La dejación de Lasso estuvo condicionada por el juicio político al que lo había sometido la Asamblea Nacional, dominada por la oposición, en razón de haber incurrido aquel en el delito de peculado. Ante el peligro de ser defenestrado, el sujeto vio una tabla de salvación en la cláusula constitucional que le permitía decretar la “muerte cruzada”: disolución del parlamento y convocatoria a elecciones anticipadas, en las que proclamó que no se presentaría.

Para la adopción de tan “alto gesto de desprendimiento”, Lasso alegaría, sin fundamento, la existencia de un estado de conmoción interna y grave crisis política.

Muy diferente resultaría la renuncia del presidente peruano Pedro Pablo Kuczynski, en marzo, 2018. Aunque este alegó obstaculización congresual y “clima de ingobernabilidad”, lo cierto es que la mayoría legislativa lo acusaba de “actos indebidos” y de ser garitero en las coimas de la constructora brasileña Odebrecht.

En el caso de la “renuncia” del presidente haitiano Jean Bertrand Aristide (febrero, 2004), hay tela que cortar. Considerado un “comunista” que restableció relaciones con Cuba y con la Venezuela de Hugo Chávez, era un incordio; un mal ejemplo en un continente de “paz y derechos humanos” a la Tío Sam. En realidad, se trató de un madrugonazo orquestado por el gobierno USA de George Busch, la Francia de Jacques Chirac, la OEA de César Gaviria Trujillo, la Iglesia católica y los oligarcas criollos.

En la ocasión, Busch incluso dispuso el envío, a territorio haitiano, de un contingente de marines. Entiéndase: un contingente de salvadores de Haití.

El trauma no guardaría ninguna relación con una presunta renuncia del presidente Abinader, más si se tienen en cuenta las superbas relaciones del gobierno dominicano con Washington, la OEA y demás “defensores de los derechos humanos”.

Renuncia propiamente dicha fue la del rey Eduardo VIII de Inglaterra, en 1936. Este abandonó la corona para contraer nupcias con Wallis Simpson, una estadounidense “plebeya”, divorciada más de una vez.

Por supuesto, tal renuncia estaría muy lejos de la presunta del presidente Abinader, ya que este, de abstenerse de participar en las elecciones, no estaría renunciando a un segundo período presidencial, sino tan solo a la posibilidad de tal.

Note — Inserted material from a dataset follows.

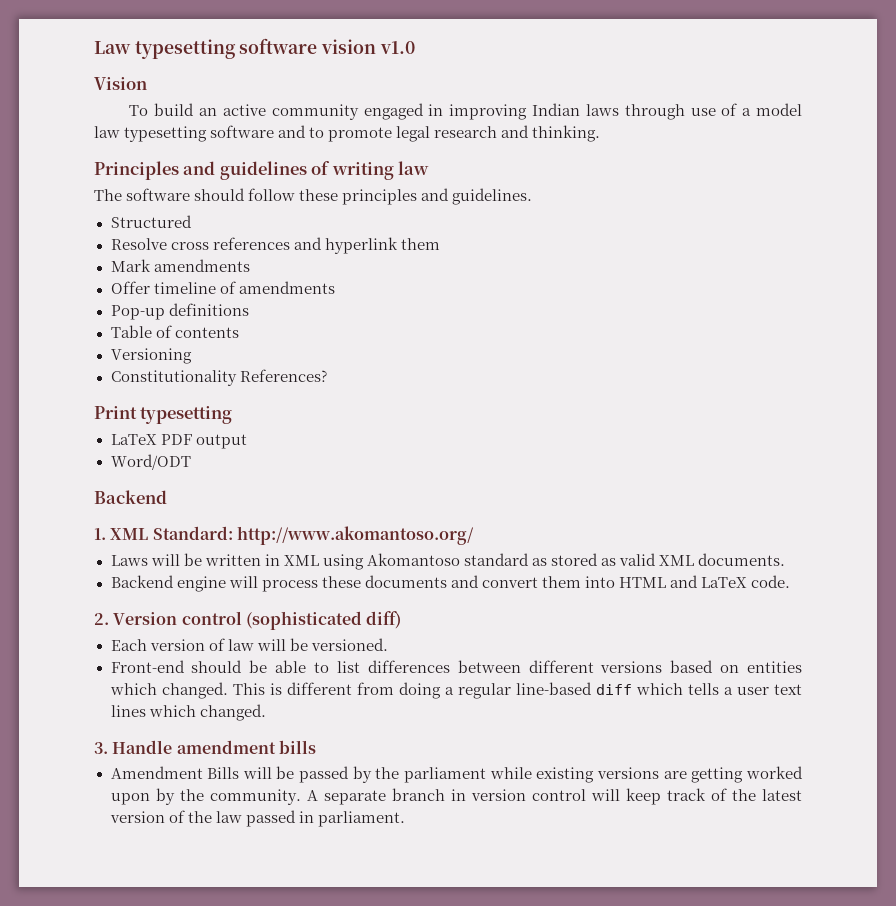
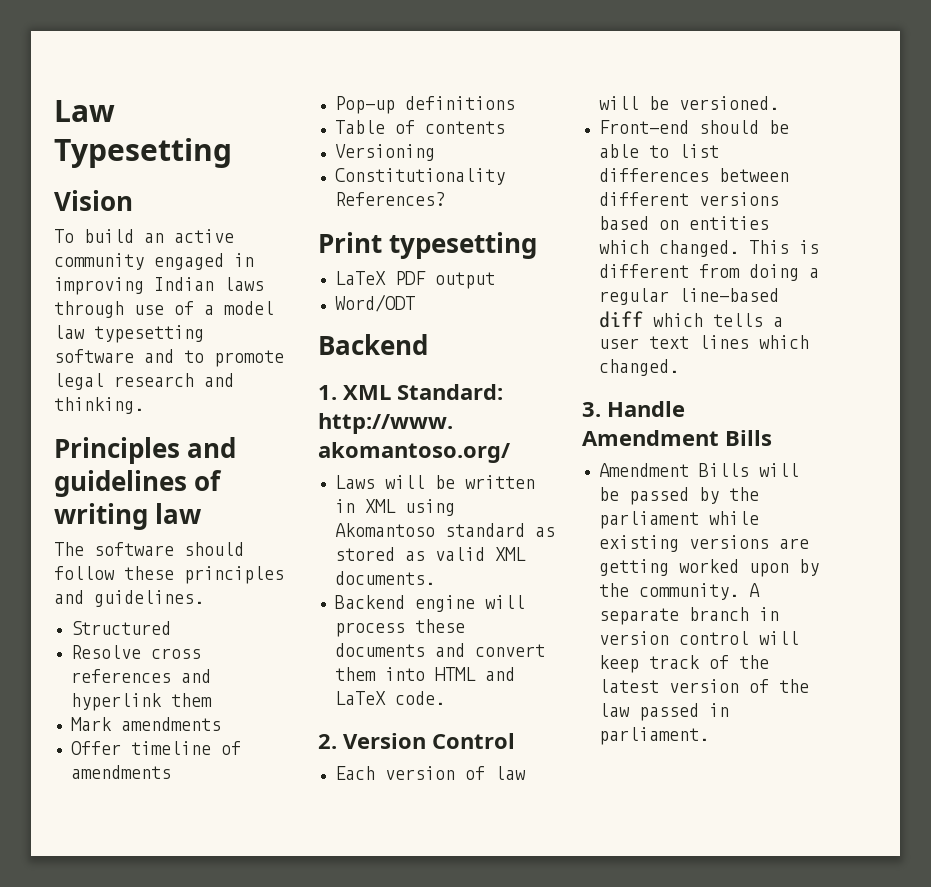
[134,38,415,59] typesetting software vision v1.0 -> [54,138,232,168] Typesetting
[181,611,402,630] control (sophisticated diff) -> [432,733,515,749] Control
[176,740,316,754] amendment bills -> [582,430,772,446] Amendment Bills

También vendría a ser muy diferente la dimisión del general de brigada y presidente guatemalteco Otto Pérez Molina, en septiembre, 2015. Este se vio obligado a abandonar el poder tras una ristra de acusaciones graves, con énfasis en la defraudación aduanera mediante la red mafiosa denominada La Línea.  No cabría comparación posible con la dominicana.

Bien vista, una presunta renuncia a la postulación del presidente Abinader, sin los imperativos que han llevado a otros presidentes a abandonar el escenario, presentaría el caso como poco común. Los ruegos y súplicas de sus correligionarios, para que reconsiderara la decisión, serían ensordecedores, no tanto por el renunciante, sino por lo que significaría para los propios intereses de los suplicantes.